As part of tasks T2.2 and T2.4 in the project transpAIrent.energy, we developed an open-source data pipeline for collecting, preprocessing, and quality-checking energy system data. The pipeline continuously ingests data from public APIs, processes it into a standardized bi-temporal database, and applies automated quality validation. All components - source code, pipeline configurations, and data quality results - are published under a permissive license.
The data pipeline is split into three independently deployable components that together cover the full path from raw API responses to quality-assured, analysis-ready time series. Data is fetched on a fixed schedule, stored as immutable event logs, validated against physical and contextual bounds, and finally consolidated into a bi-temporal history using Dagster as the pipeline orchestrator. A web-based dashboard exposes quality metrics and data lineage to support transparency and reproducibility.
Historian#
Manages continuous retrieval of input data from energy-related APIs (APG, ENTSO-E, electricitymaps, UBIMET).
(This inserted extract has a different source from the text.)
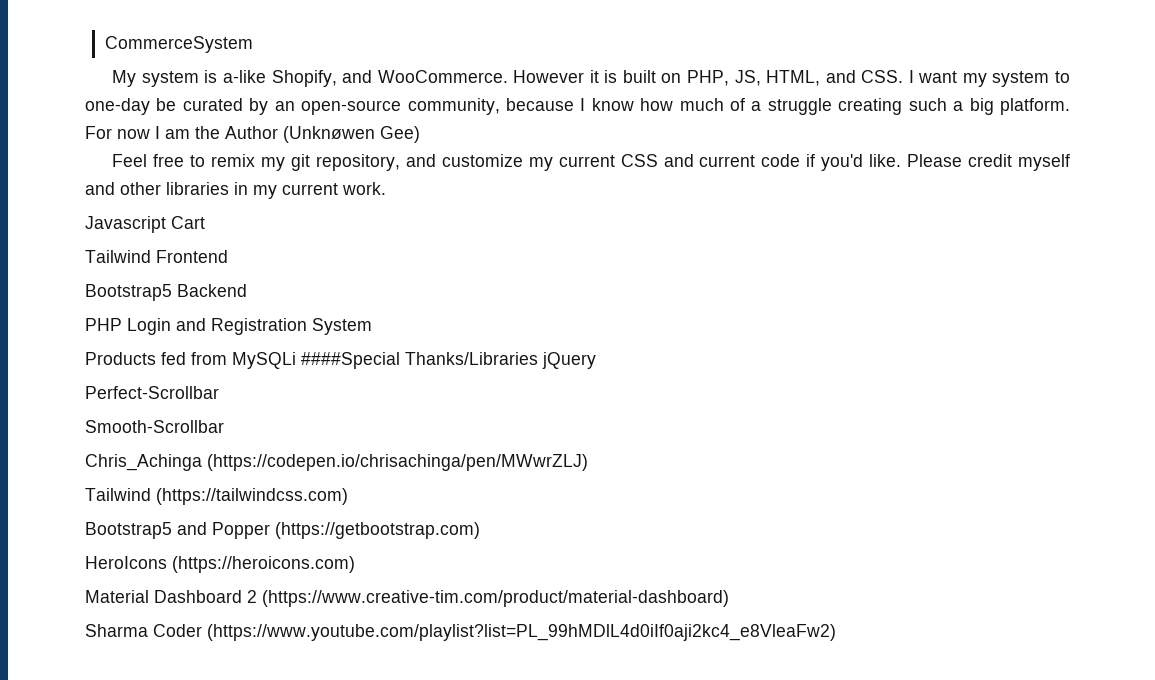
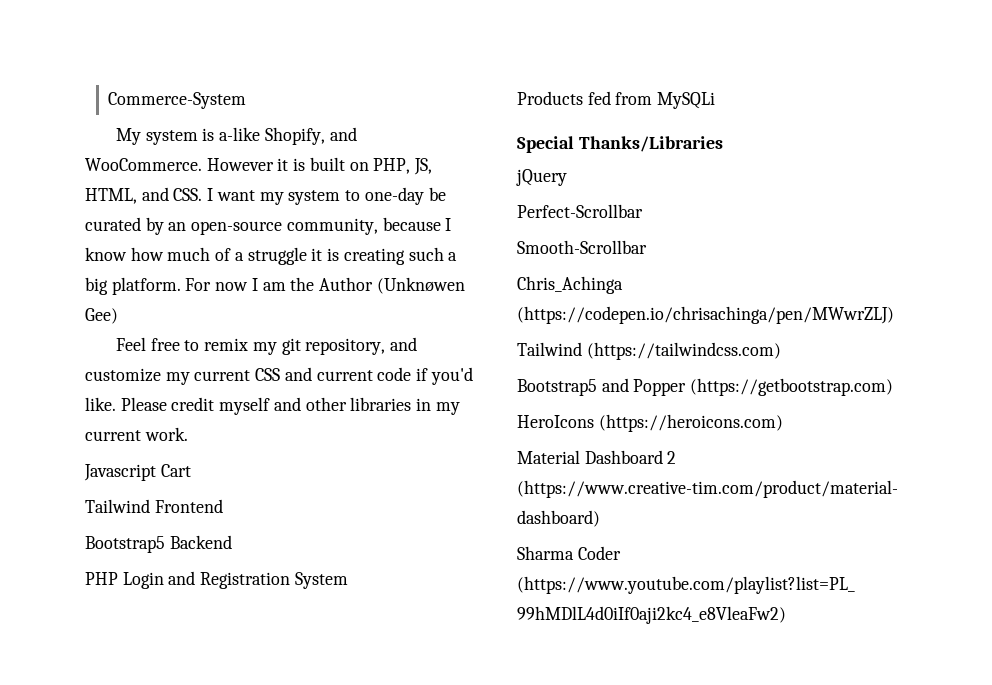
[104,36,253,53] CommerceSystem -> [108,92,247,109] Commerce-System
(832, 106) none -> [311,248,340,261] it is
[301,352,400,369] ####Special -> [517,136,574,153] // Special
(538, 358) none -> (723, 144) //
Scheduled jobs fetch data and store it in a PostgreSQL database, feeding downstream ML/AI tasks and IESopt.jl optimizations.
Check online at: github.com/transpAIrent-energy/historian
Auditor#
Web-based frontend and backend for visualizing data quality based on the bi-temporal librarian database. Provides an interface to inspect and monitor the integrity of collected energy data.
Check online at: github.com/transpAIrent-energy/auditor
Librarian#
Manages data quality of records collected by the Historian. Runs quality checks on fetched data and maintains a bi-temporal database pipeline (fact → history) using Dagster for orchestration.
Check online at: github.com/transpAIrent-energy/librarian